* _Aim of the exercise_:
Every line in the data below that includes "order" belongs in the answer, copied as it stands.

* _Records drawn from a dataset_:
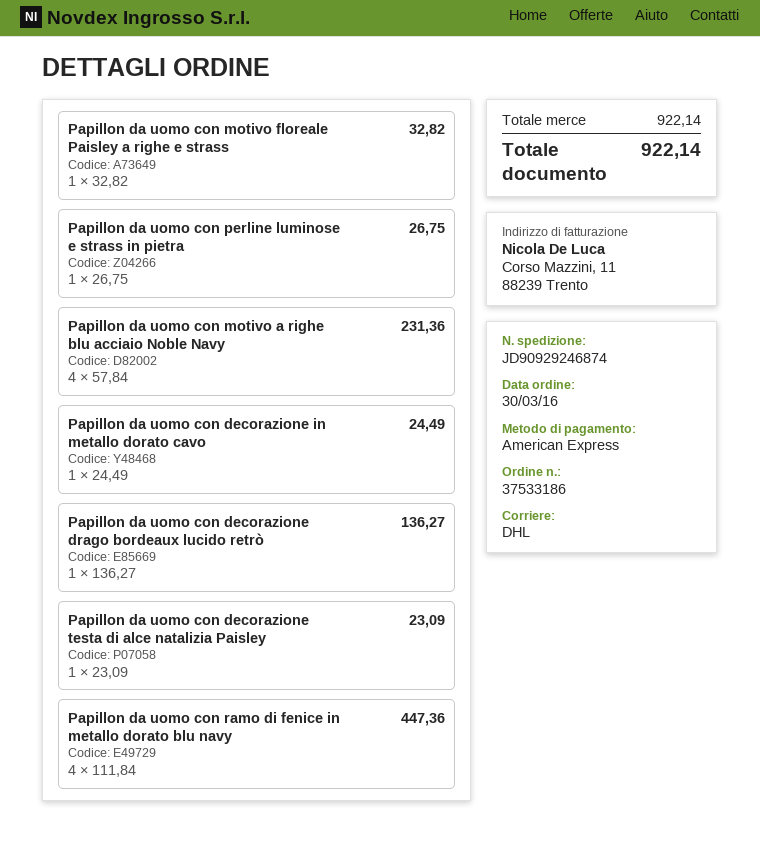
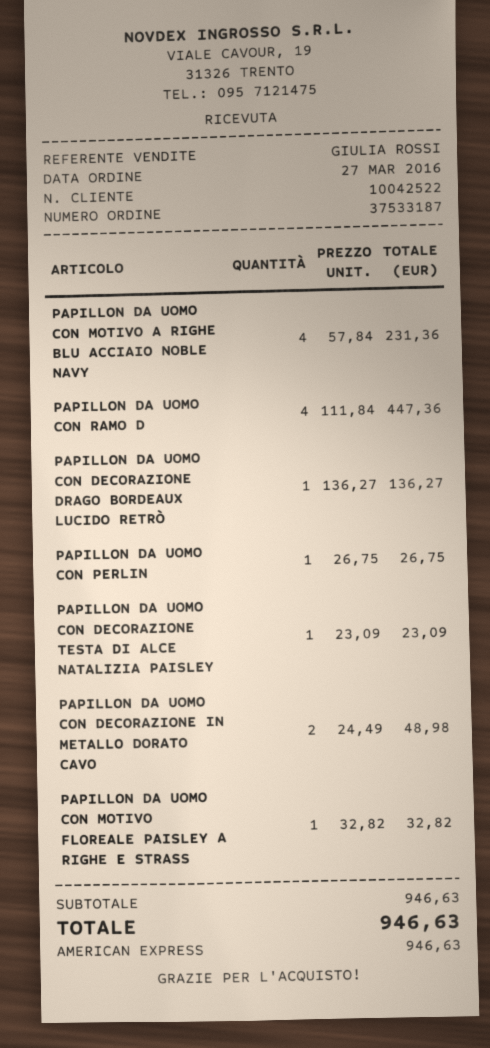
order number: 37533186 -> 37533187
order date: 2016-03-30 -> 2016-03-27
Papillon da uomo con decorazione in metallo dorato cavo: 1 x 24.49 = 24.49 -> 2 x 24.49 = 48.98
subtotal: 922.14 -> 946.63
total: 922.14 -> 946.63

* _Exercise response_:
order number: 37533186 -> 37533187
order date: 2016-03-30 -> 2016-03-27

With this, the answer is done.